67分には駒澤も真砂のフィードを田邉が頭で繋ぎ、大川がボレーミドルにトライするも枠の左へ外れると、69分に李監督が2枚目のカードとして小田と飯原健斗(2年・横浜FC JY)を入れ替え、既に投入されていた萩原優一(3年・横河武蔵野FC JY)と平野がドイスボランチで並び、右FWに出ていた渡辺が中盤へカムバック。「ボランチが2枚で、僕がその前で1枚になってからは結構動きやすくなった」という渡辺は、70分に1対1を一志にファインセーブで阻止されましたが、3分後にリベンジ。

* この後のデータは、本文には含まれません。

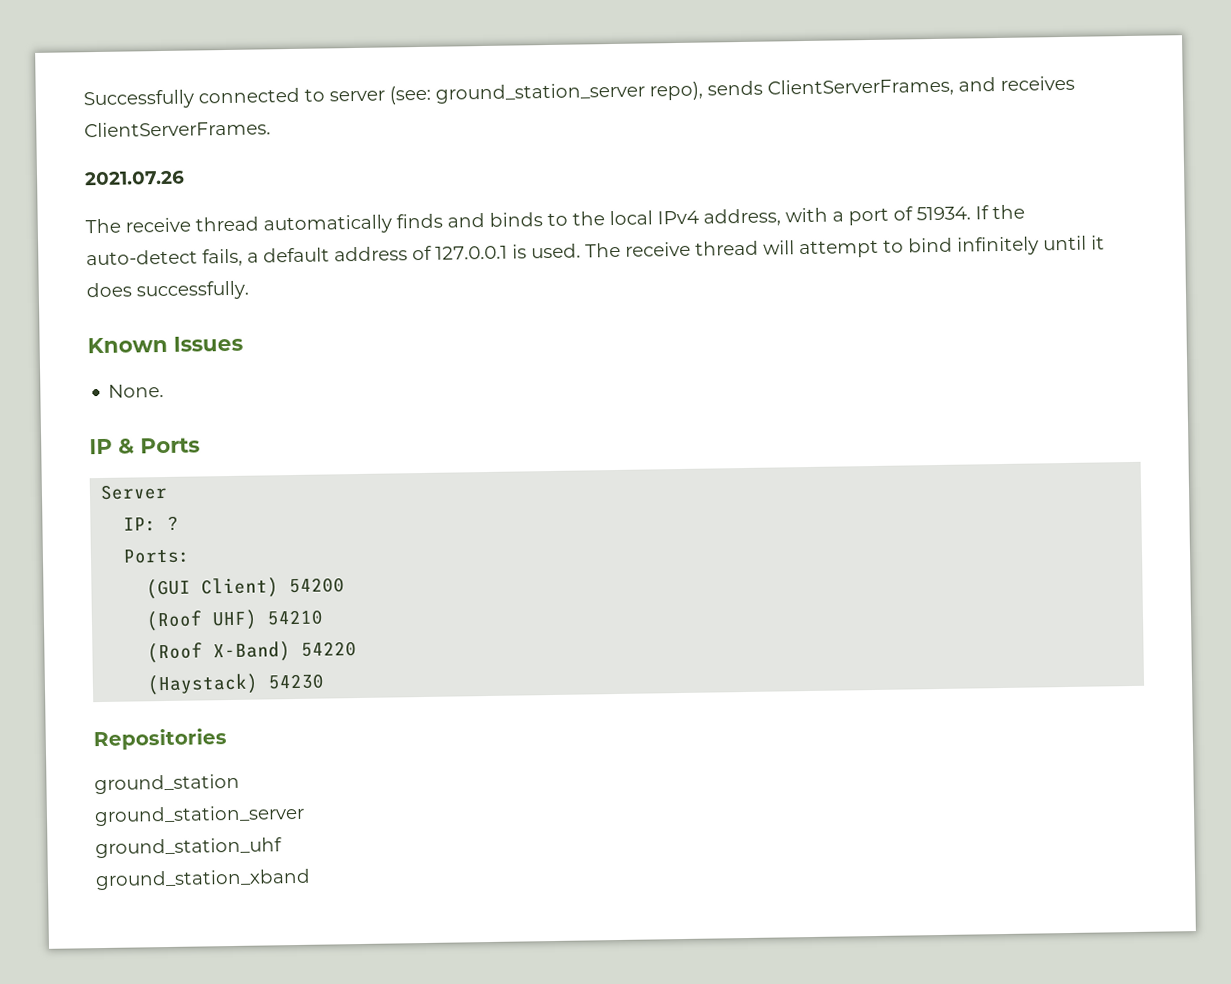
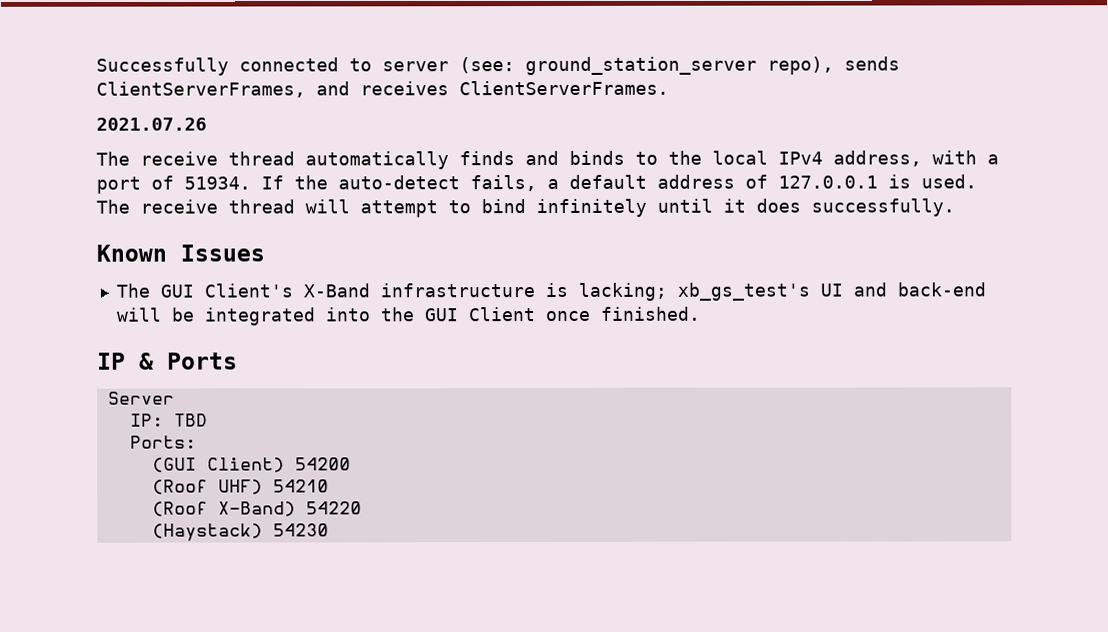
- None.
+ The GUI Client's X-Band infrastructure is lacking; xb_gs_test's UI and back-end will be integrated into the GUI Client once finished.
- IP: ?
+ IP: TBD
- Repositories
- ground_station
- ground_station_server
- ground_station_uhf
- ground_station_xband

73分、左サイドでの細かいパス交換から富樫がきっちり粘って繋ぐと、エリア内で拾った渡辺は軽やかなステップでマーカーを振り切り、そのまま冷静なフィニッシュでチーム4点目を奪取。「4点目が一番ウチらしいでしょ。その前後の崩しがウチらしいんでしょうね」と指揮官も納得の追加点が打ち止めのラストゴール。80分に井浦の左ロングスローから、途中出場の佐藤瑛磨(1年・立川第四中)が狙ったヘディングも仲間がファインセーブで防ぎ切り、聞いたのは待ち望んだ2年ぶりの全国切符獲得を告げるホイッスル。「去年この西が丘で悔しい思いをして、来年こそは全国と思ったので、そういう気持ちの強さが前面に出ていたと思う」と松村も語った久我山が"らしさ"と"らしくなさ"を共存させ、東京を制する結果となりました。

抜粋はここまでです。